-- RECORDS FOR THIS TASK --
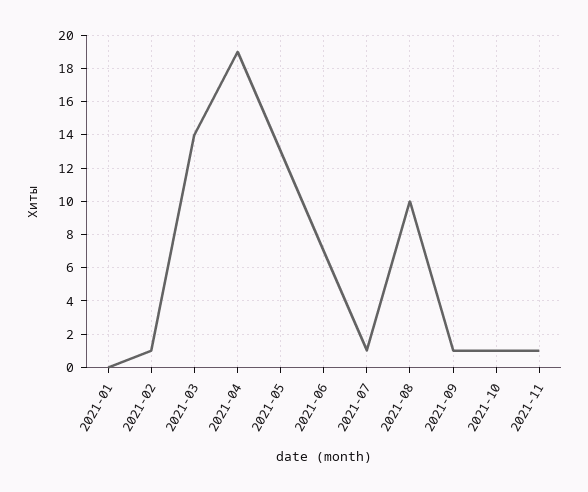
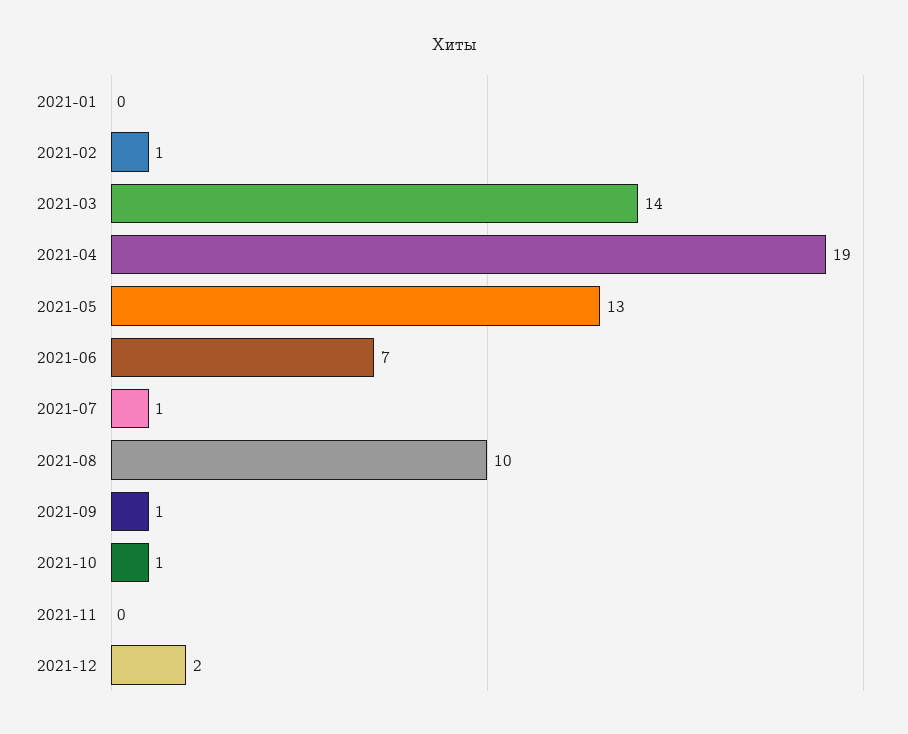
2021-11: 1 -> 0
2021-12: none -> 2

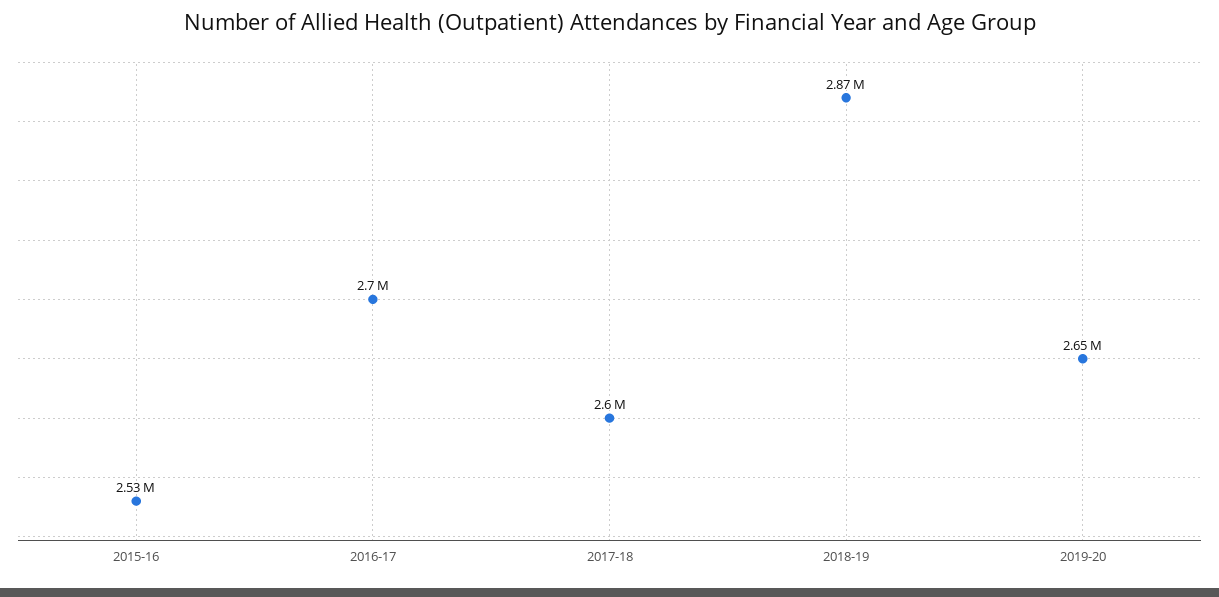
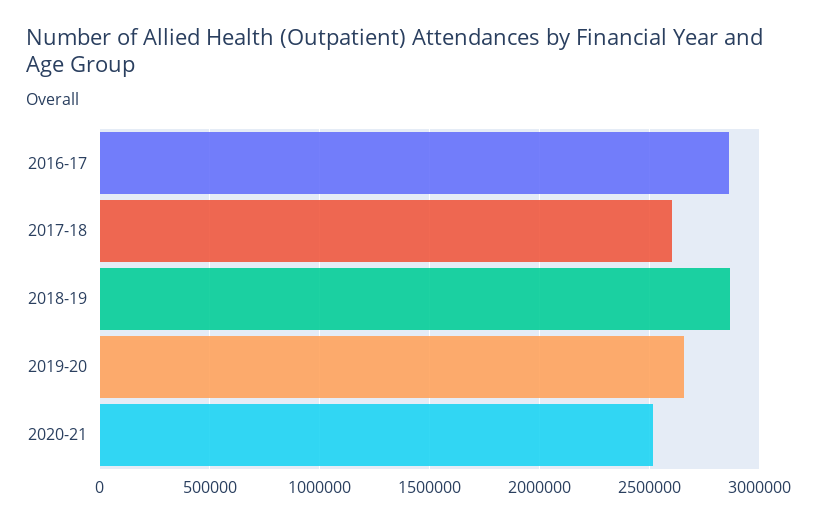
2015-16: 2530000 -> none
2016-17: 2700000 -> 2850000
2020-21: none -> 2500000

-- WORK TASK --
From the line that holds "2021-12: none -> 2" to the last line of the records, please copy each line exactly and nothing else. Pictures stay out.

-- TASK OUTPUT --
2021-12: none -> 2

2015-16: 2530000 -> none
2016-17: 2700000 -> 2850000
2020-21: none -> 2500000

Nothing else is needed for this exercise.